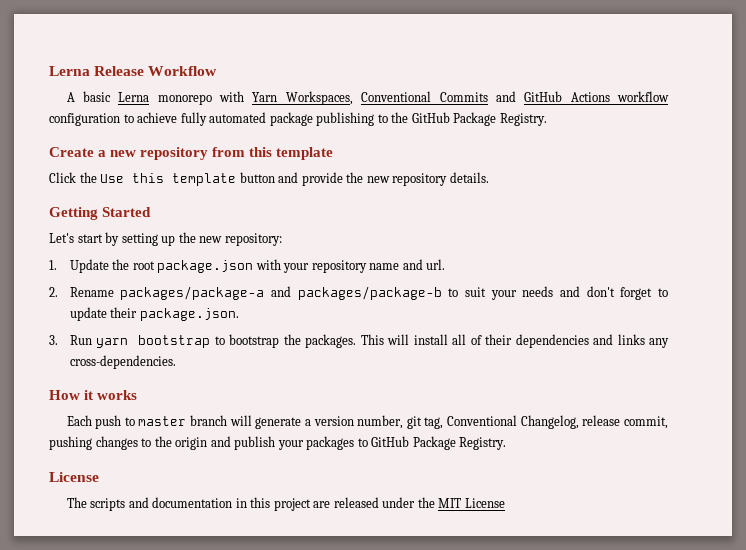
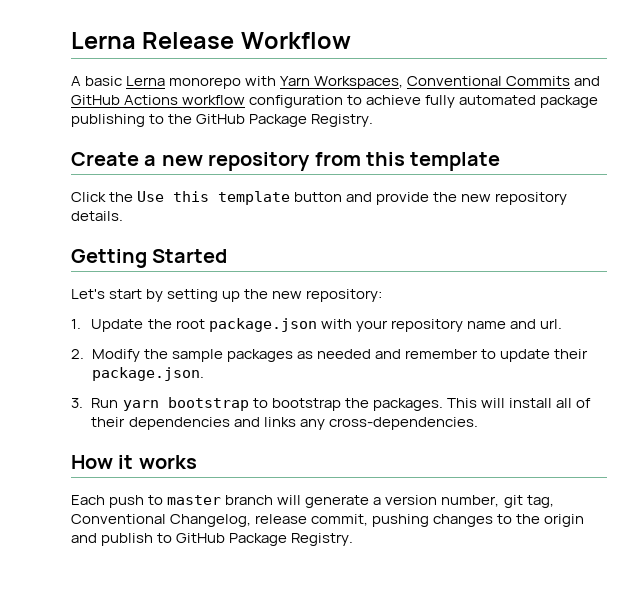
[69,286,653,300] Rename packages/package-a and packages/package-b to suit your needs and don't forget -> [91,349,478,362] Modify the sample packages as needed and remember
[277,436,355,450] your packages -> (154, 539) none
[49,472,99,482] [66,497,505,511] // License // The scripts and documentation in this project are released under the MIT License -> (354, 539) none

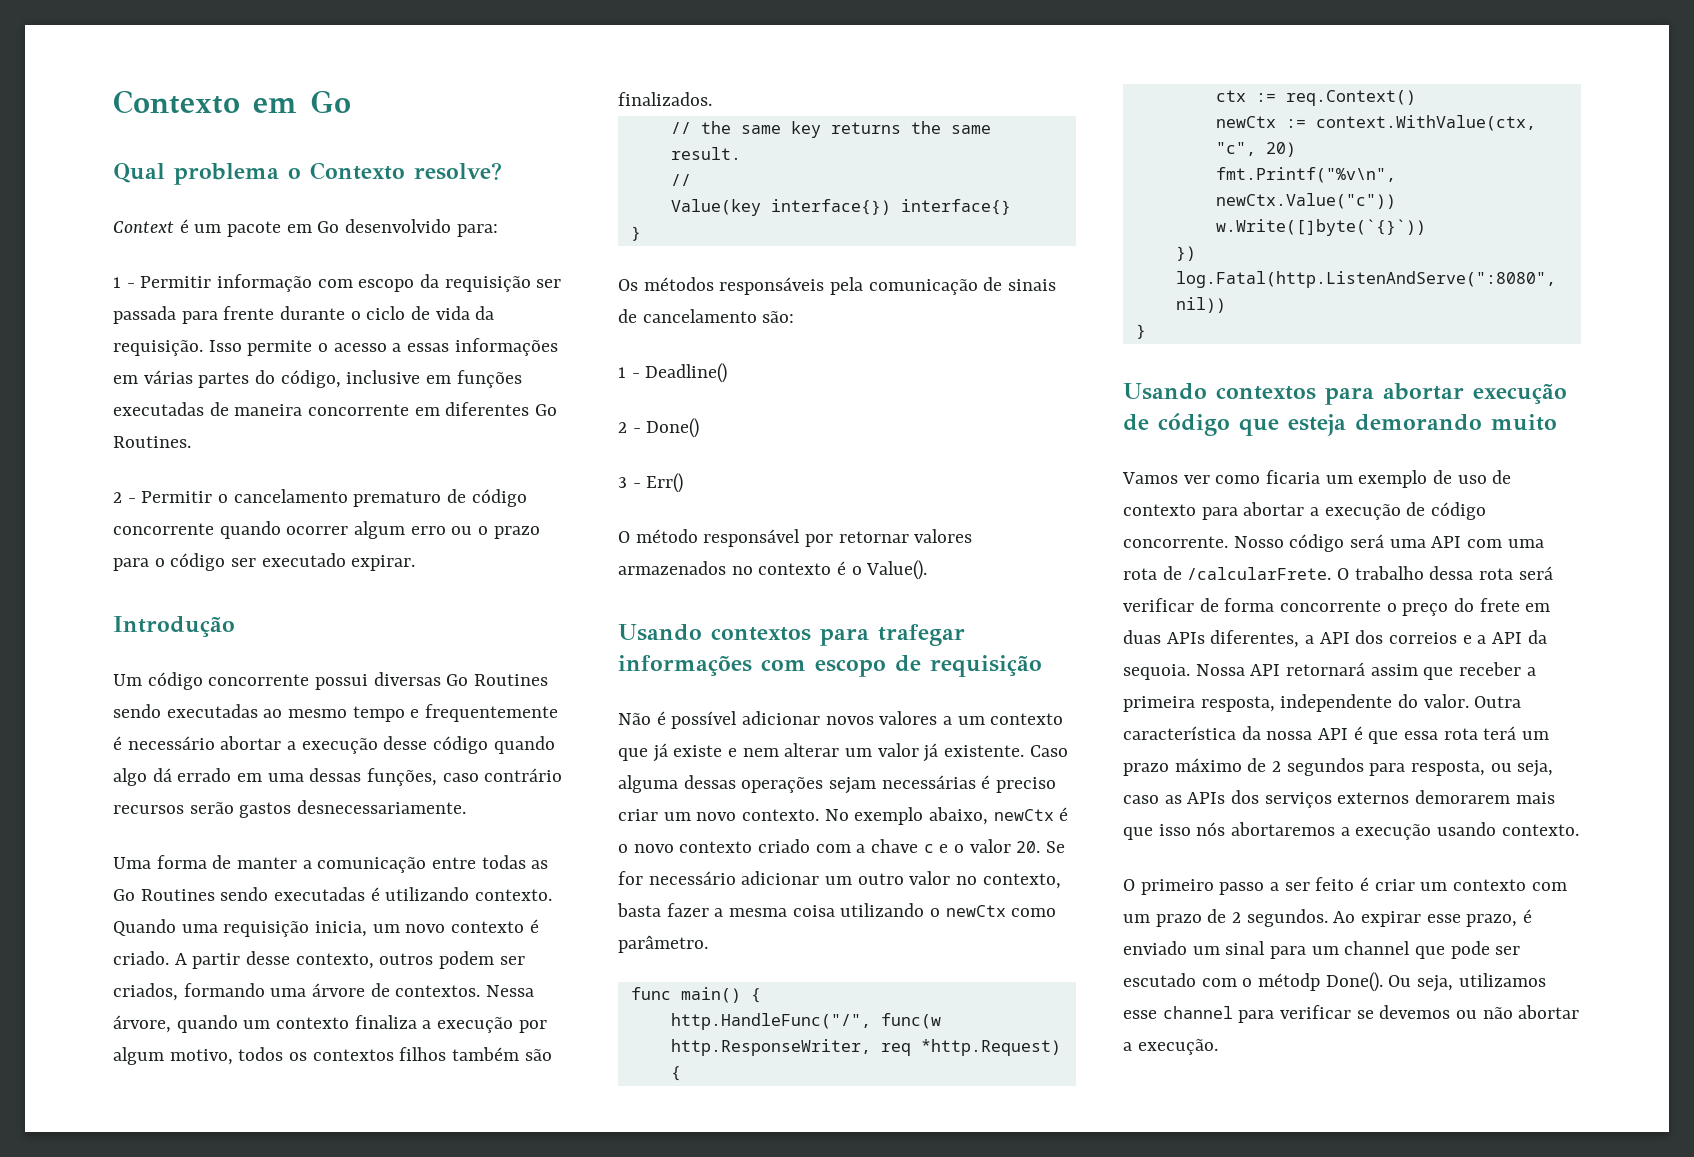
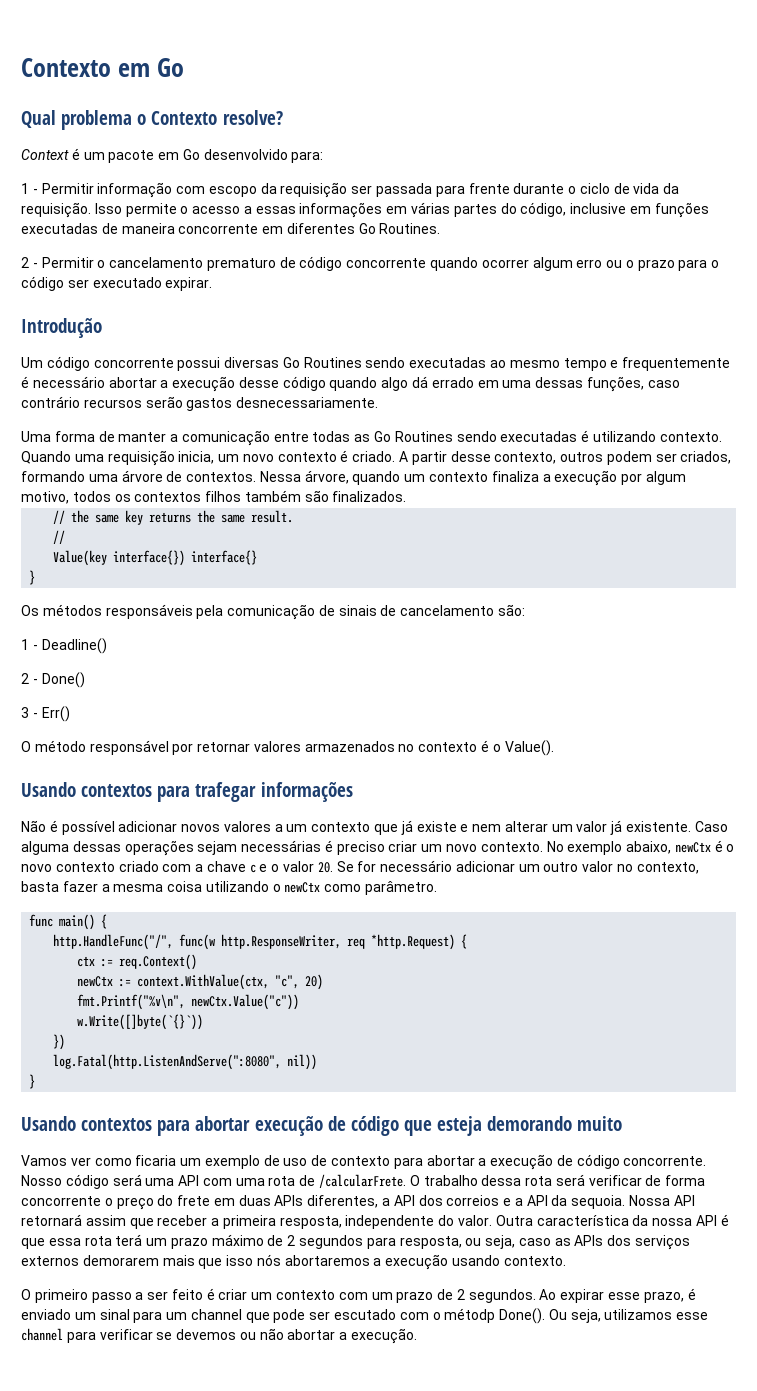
[761,655,1042,677] com escopo de requisição -> (353, 792) none

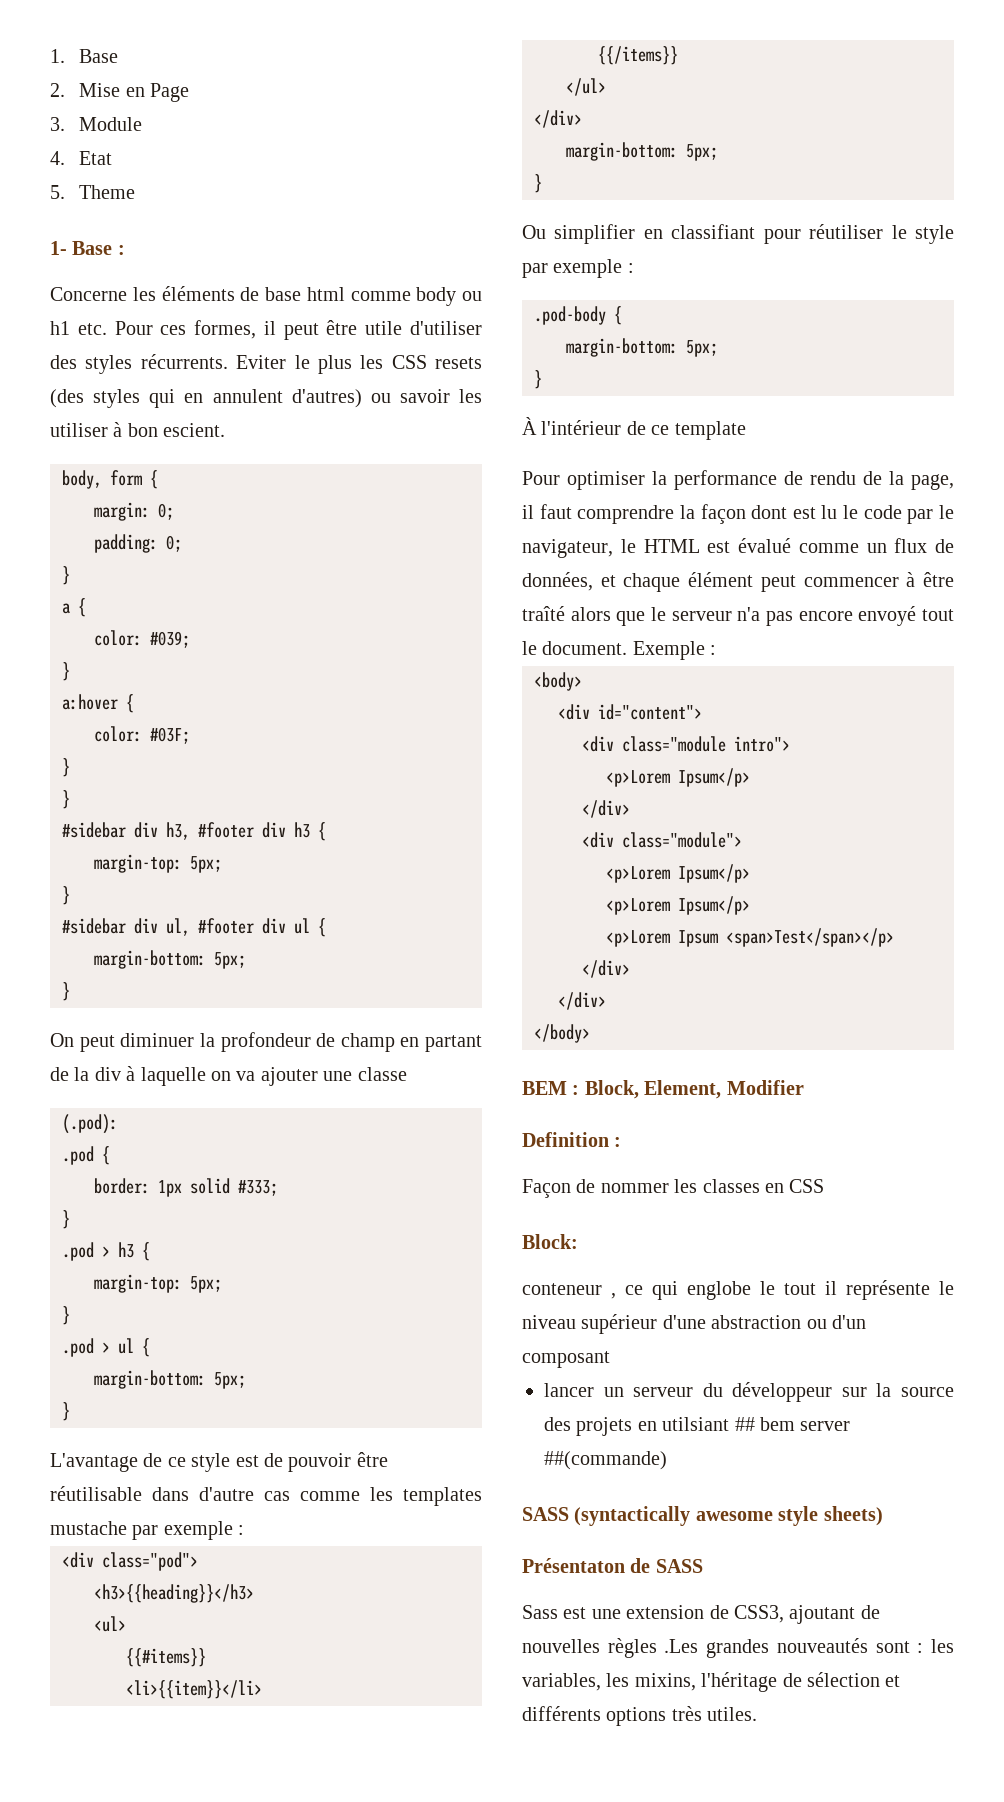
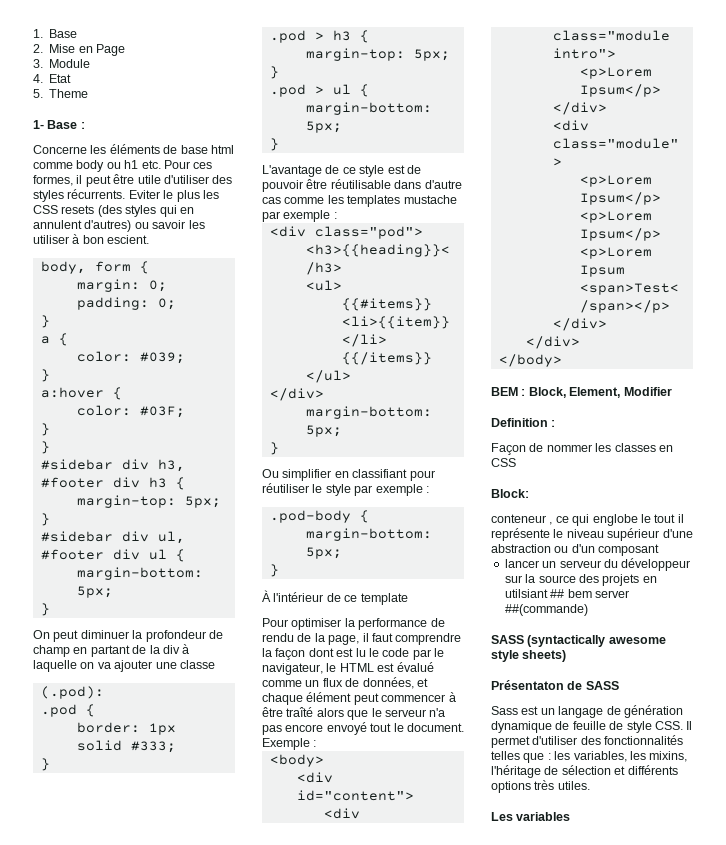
[591,1605,880,1624] [522,1638,910,1658] une extension de CSS3, ajoutant de nouvelles règles .Les grandes nouveautés sont -> [540,705,683,718] [491,721,693,733] [491,735,684,748] [491,751,545,763] un langage de génération dynamique de feuille de style CSS. Il permet d'utiliser des fonctionnalités telles que
(758, 1714) none -> [491,812,571,821] // Les variables

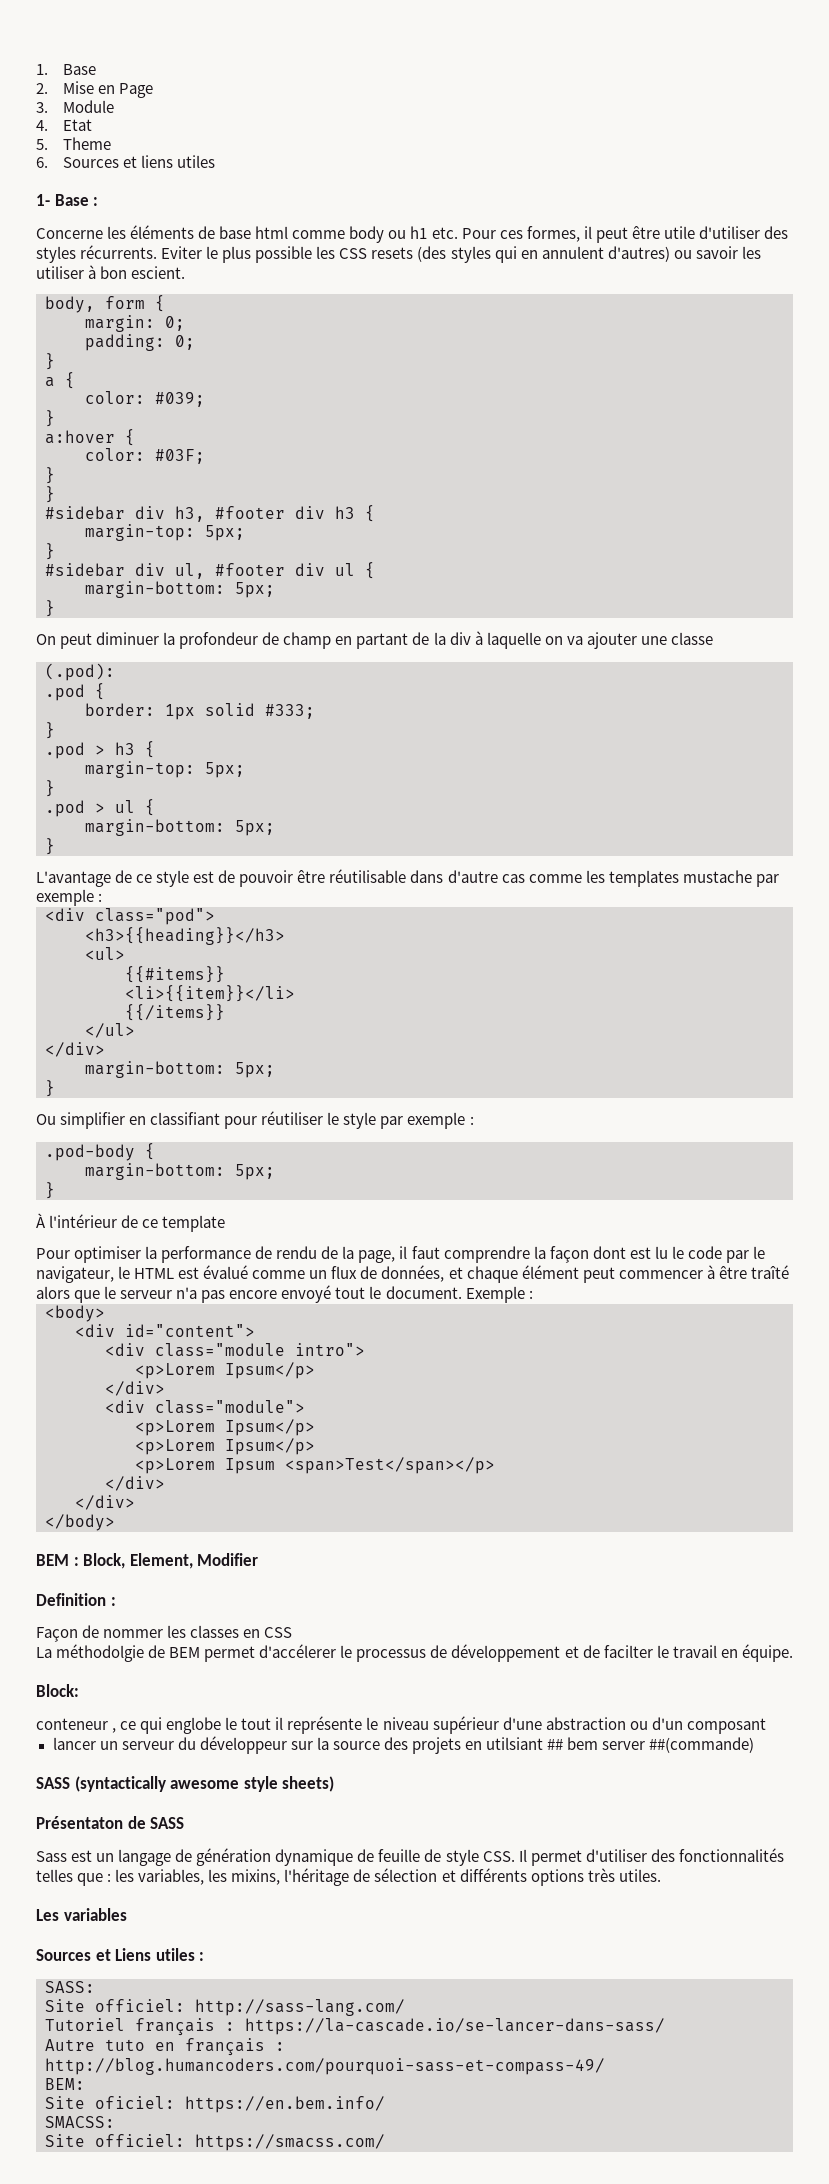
(89, 93) none -> [36,155,215,168] // 6. Sources et liens utiles
(200, 196) none -> [255,246,313,263] possible
(516, 462) none -> [36,1644,793,1662] // La méthodolgie de BEM permet d'accélerer le processus de développement et de facilter le travail en équipe.
(571, 816) none -> [36,1948,205,1961] [45,1981,95,1993] [45,1999,405,2016] [45,2018,665,2036] [45,2038,285,2056] [45,2058,605,2075] [45,2078,85,2090] [45,2096,385,2113] [45,2116,115,2128] [45,2134,385,2151] // Sources et Liens utiles : // SASS: // Site officiel: http://sass-lang.com/ // Tutoriel français : https://la-cascade.io/se-lancer-dans-sass/ // Autre tuto en français : http://blog.humancoders.com/pourquoi-sass-et-compass-49/ // BEM: // Site oficiel: https://en.bem.info/ // SMACSS: // Site officiel: https://smacss.com/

→ Task prompt:
When a line in the data contains the string "Sources", copy that line.

→ Result of this task:
(89, 93) none -> [36,155,215,168] // 6. Sources et liens utiles
(571, 816) none -> [36,1948,205,1961] [45,1981,95,1993] [45,1999,405,2016] [45,2018,665,2036] [45,2038,285,2056] [45,2058,605,2075] [45,2078,85,2090] [45,2096,385,2113] [45,2116,115,2128] [45,2134,385,2151] // Sources et Liens utiles : // SASS: // Site officiel: http://sass-lang.com/ // Tutoriel français : https://la-cascade.io/se-lancer-dans-sass/ // Autre tuto en français : http://blog.humancoders.com/pourquoi-sass-et-compass-49/ // BEM: // Site oficiel: https://en.bem.info/ // SMACSS: // Site officiel: https://smacss.com/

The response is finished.